(DATA RECORDS Opens)
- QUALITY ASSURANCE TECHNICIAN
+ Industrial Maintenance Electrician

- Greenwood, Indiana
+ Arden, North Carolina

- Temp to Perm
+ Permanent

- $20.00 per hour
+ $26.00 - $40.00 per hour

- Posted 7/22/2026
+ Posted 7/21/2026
(DATA RECORDS Closes)
(DATA RECORDS Opens)
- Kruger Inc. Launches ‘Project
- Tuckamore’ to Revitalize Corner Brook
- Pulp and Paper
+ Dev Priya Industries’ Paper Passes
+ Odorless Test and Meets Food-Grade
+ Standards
(DATA RECORDS Closes)
Go through the entries and return each line where the word "Paper" appears.

- Pulp and Paper
+ Dev Priya Industries’ Paper Passes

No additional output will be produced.